Sydney Harbour fisherman Spiros Kandiliotis and his family (National Nine News)
Carrying a heavy burden, Sydney Harbour fisherman Spiros Kandiliotis walks slowly from Concord hospital surrounded by his children and three grandchildren. He is holding his one-year-old grandson, Stephan, in his arms.
“I poisoned my kids,” the fisherman says, holding back tears.
Spiros didn’t poison anyone but he feels he did. Until commercial fishing was banned in January, he lived to fish on on the harbour, and thought he was doing the right thing by regularly providing seafood to his family.
He didn’t know the prawns, bream and other species were contaminated with potentially cancer causing dioxins, an industrial by-product that had leached into the waterways from Union Carbide’s former operation at Homebush Bay.
The dioxin has passed through the food chain into the fish and those that ate them.
“Very high levels, the kids, me, everybody,” explains Spiros. “We get poisoned and [it’s] the government’s fault.”
The Kandiliotis family now represents three generations of anguish.
Spiros has about ten times the normal level of dioxin in his blood.
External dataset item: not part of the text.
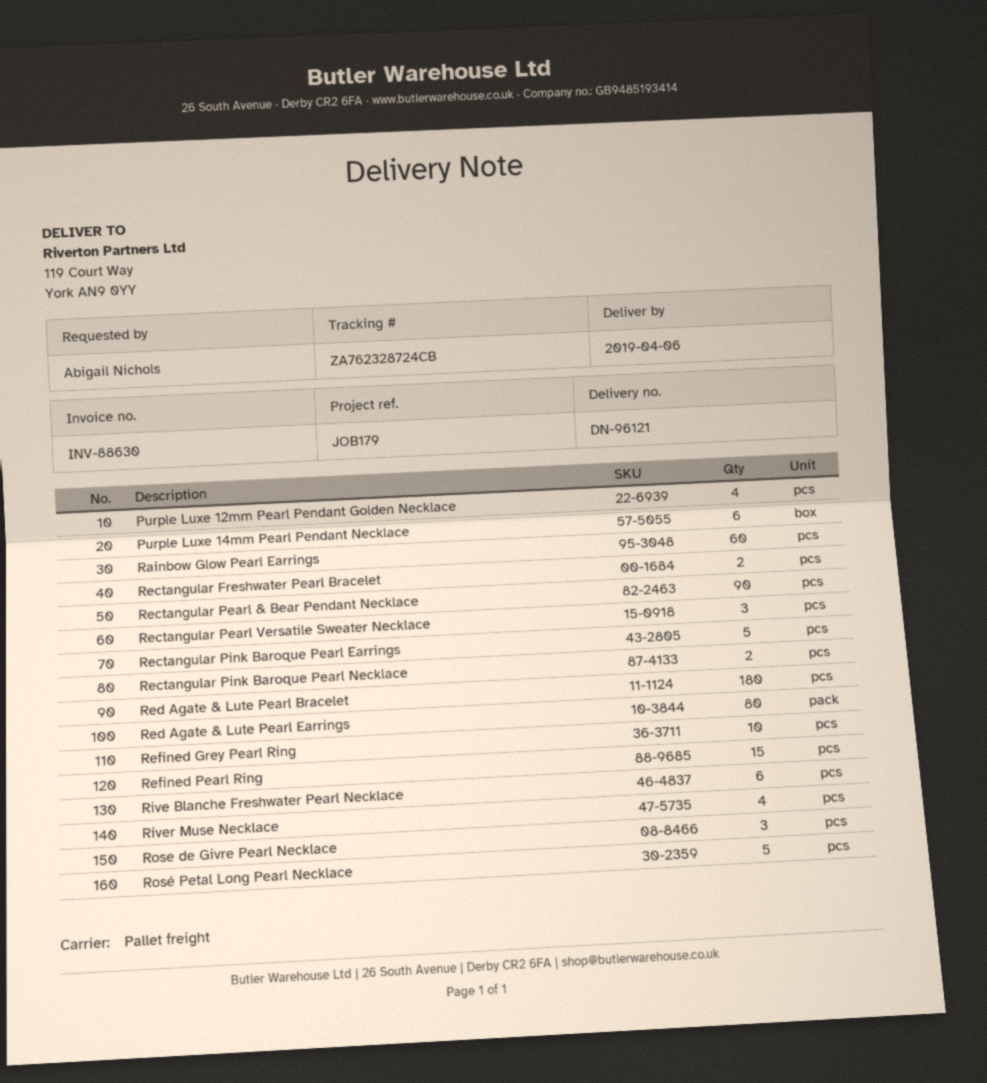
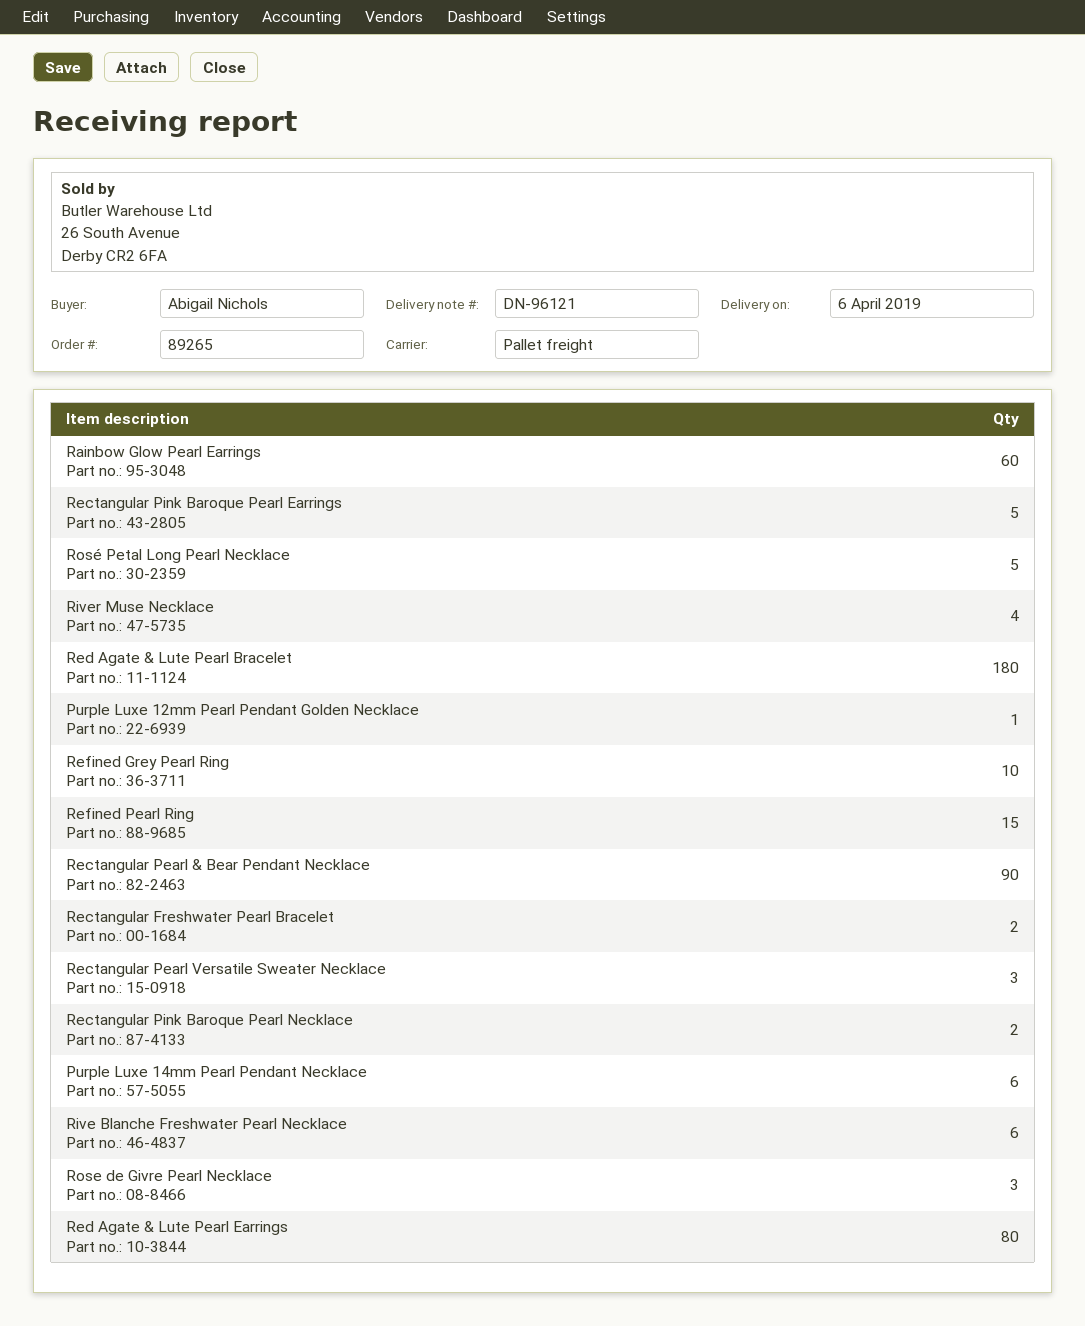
Purple Luxe 12mm Pearl Pendant Golden Necklace: 4 -> 1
His three grandchildren — double the average for an adult.
“I thought I was doing the right thing giving them fish but obviously I wasn’t,” Stephan’s mother Diana says.
“I’m just very emotional.”
Tests have been done on 95 fishermen and their families — they have between two and ten times the normal dioxin level. Now the worrying question is will the dioxin will give them cancer? The experts don’t think so, but can’t be sure.
“At the current time there are no demonstrated health effects at this range of levels,” explains the Health Department’s Dr Kerry Chant. “But with that there’s some scientific uncertainty.”
That’s no comfort to the families.
“They are healthy at the moment,” says Elaine Pensabene, whose two children have tested twice the normal adult level of dioxin. “In four years time, or ten years time … I don’t know.”
Francis Forrester tested four times the average.
‘I’m shocked,” she says.
“I’ve been poisoned and people who poison others get put in jail and as far as I’m concerned, that’s where the government should be today.”